Part of the inbound process, Bucky not only palletizes boxes from loose loaded containers, but also wraps the pallet and applies the tracking label.
Bucky, supplied by automation specialist Segbert, can grip multiple boxes at the same time with its vacuum gripper and process between 700 and 3,000 cartons per hour, depending on their size.
With this robotic solution, Arvato continues to move toward a fully automated inbound and putaway process—with Boston Dynamics’ Stretch in the container, Bucky for scanning, palletizing, and packing as well as AGVs for storage in the pallet shuttle.
3. Moonshot Aims High
In its most ambitious initiative, Arvato joins forces with Microsoft to develop a self-managing warehouse, dubbing the research project “Moonshot.”
The project aims to implement self-improving processes within the warehouse environment by leveraging generative artificial intelligence, robotics, and cloud computing.
Showing initial use cases for Moonshot at the Gartner Supply Chain Symposium/Xpo 2024 in June, the companies are looking beyond automating individual processes and toward the creation of an autonomous warehouse.
One use case optimizes picking routes using AI to reorganize task orders through rapid data analysis, enhancing navigation for pickers. Another use case involves AI-controlled interpretation of carrier responses in transport complaints. The AI Smart Layer interprets these responses and independently triggers appropriate actions in the claim management tool.

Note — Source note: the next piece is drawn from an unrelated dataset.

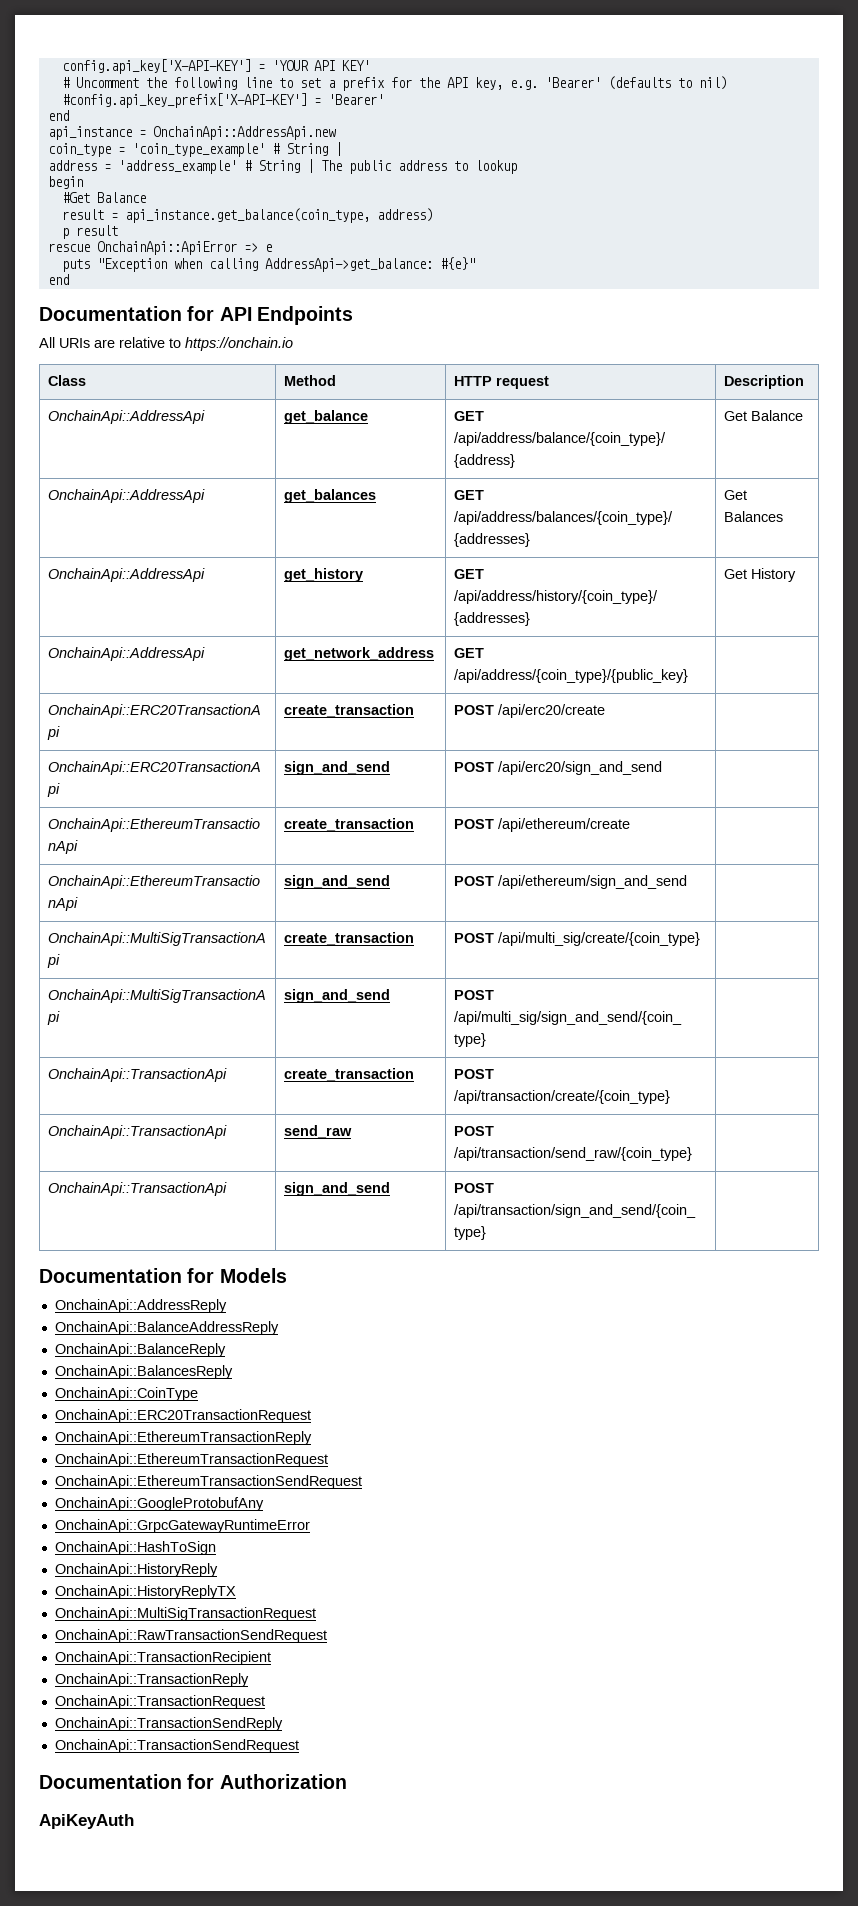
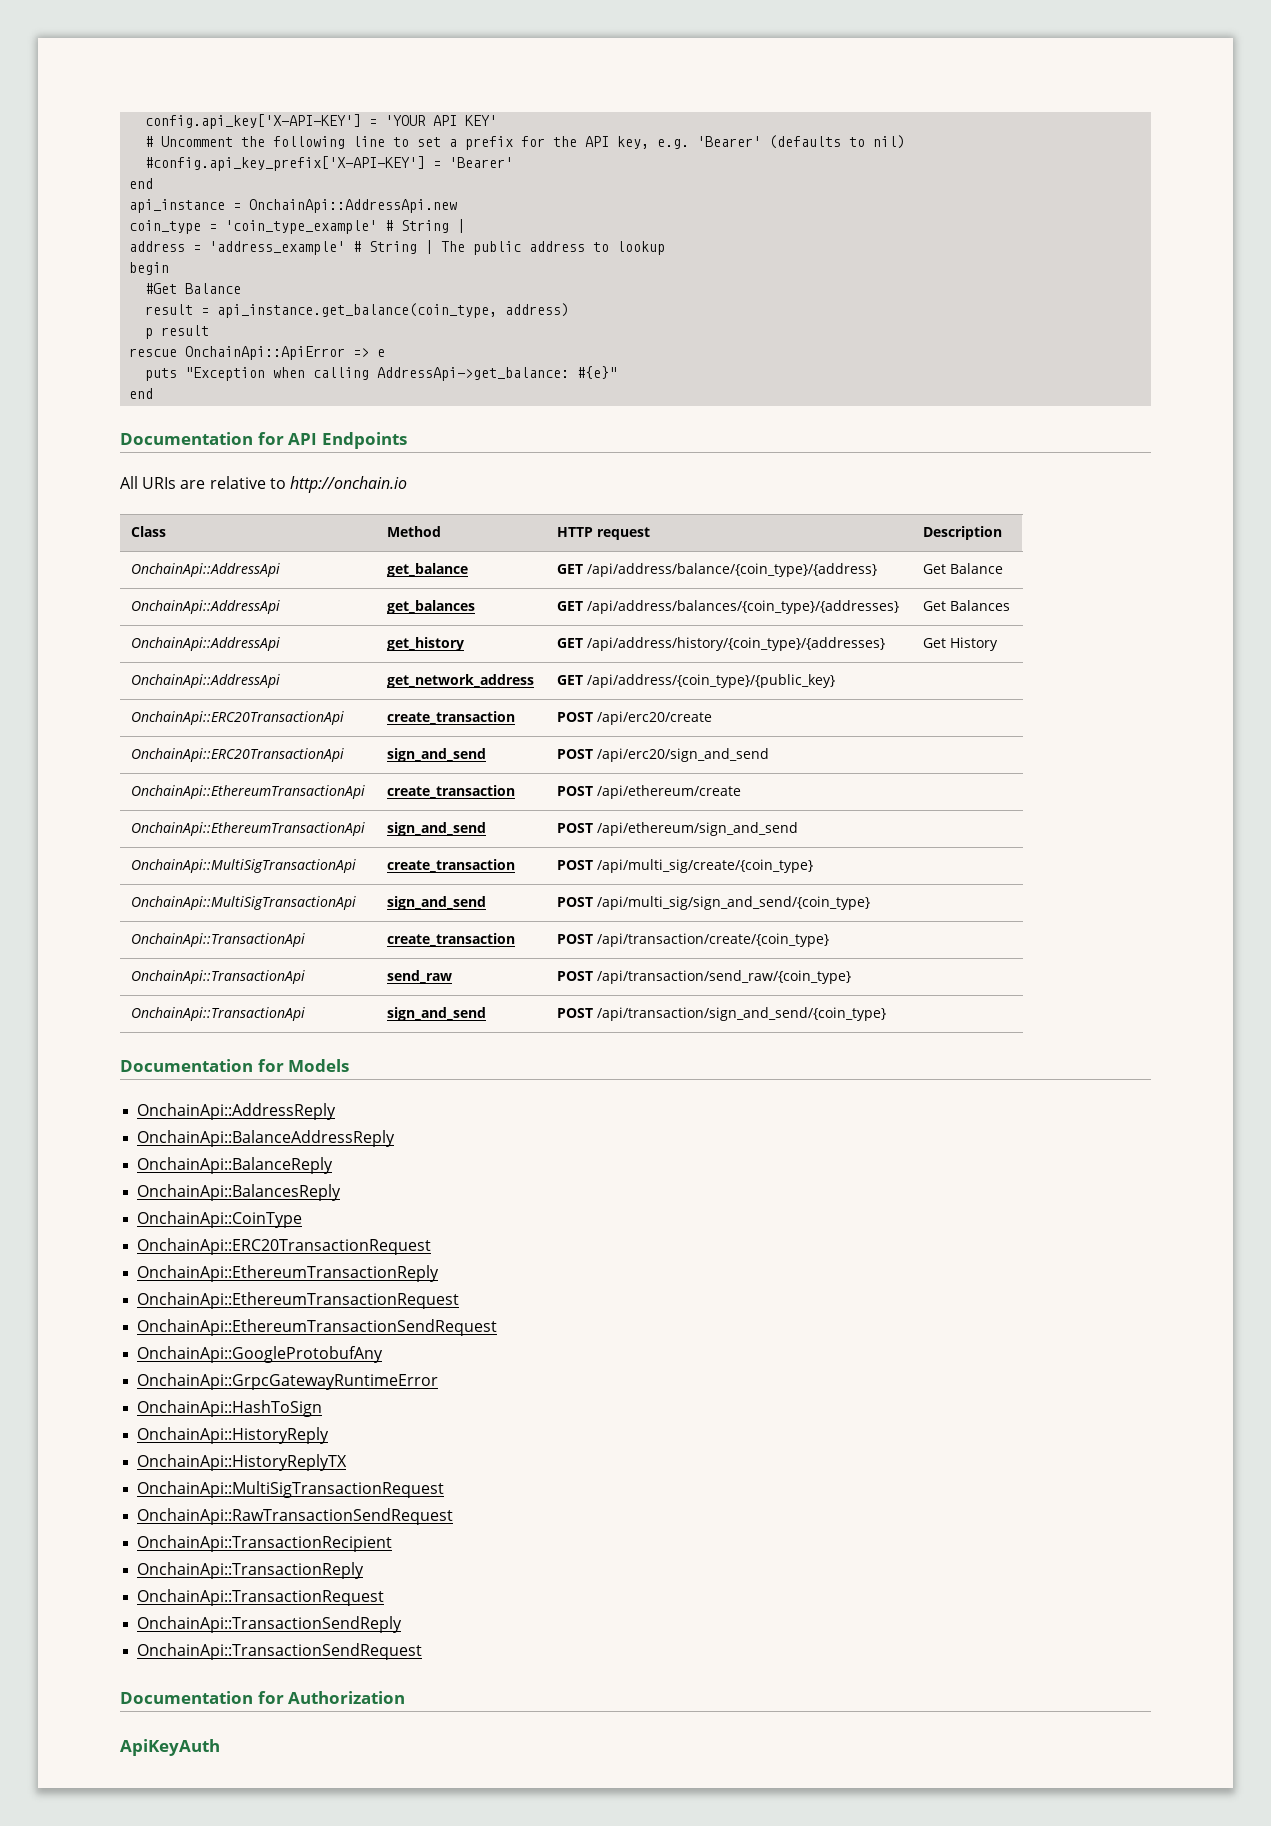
[185,337,293,351] https://onchain.io -> [289,476,407,493] http://onchain.io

4 Must Do’s for Deploying Warehouse Robotics
By Kate McAfoose, President and Partner, Chang Robotics
Here are four best practices for using robotics to optimize your warehouse and logistics operations:
Integrate with a Warehouse Execution System (WES): Remember your robotics functions represent one component in a holistic warehouse system. Create a seamless integration of your robotics functions with the warehouse management software and IT systems you currently use or that you plan to acquire.
Make It Ripe for the Picking—and collaborating. Look for robotics support for picking solutions for error-proof parts picking, kitting, assembly, sequencing, and other materials handling operations. Keep an eye towards cobotics (collaborative robotics)—the ability to maximize the interplay between humans and robots for optimal effectiveness, such as advanced displays for assembly instructions and optimal visuals for continual monitoring.
Enhance Human Work with Automation. Many of the most successful robotics implementations integrate robotic systems designed to work alongside humans, making their roles more productive and efficient. These solutions include autonomous mobile robots, pick-to-light carts that can operate alongside human workers, and other automation infrastructure. These combinations increase efficiency and help address labor challenges.
Seek Scalability. As you consider robotics implementation, remember you are not necessarily looking to replace current functions, but to scale them. Prioritize the solutions that can integrate and grow with your WMS/MES/ERP system and materials handling equipment. This step can help to ensure a smooth implementation process, while also easing the path to future scalability.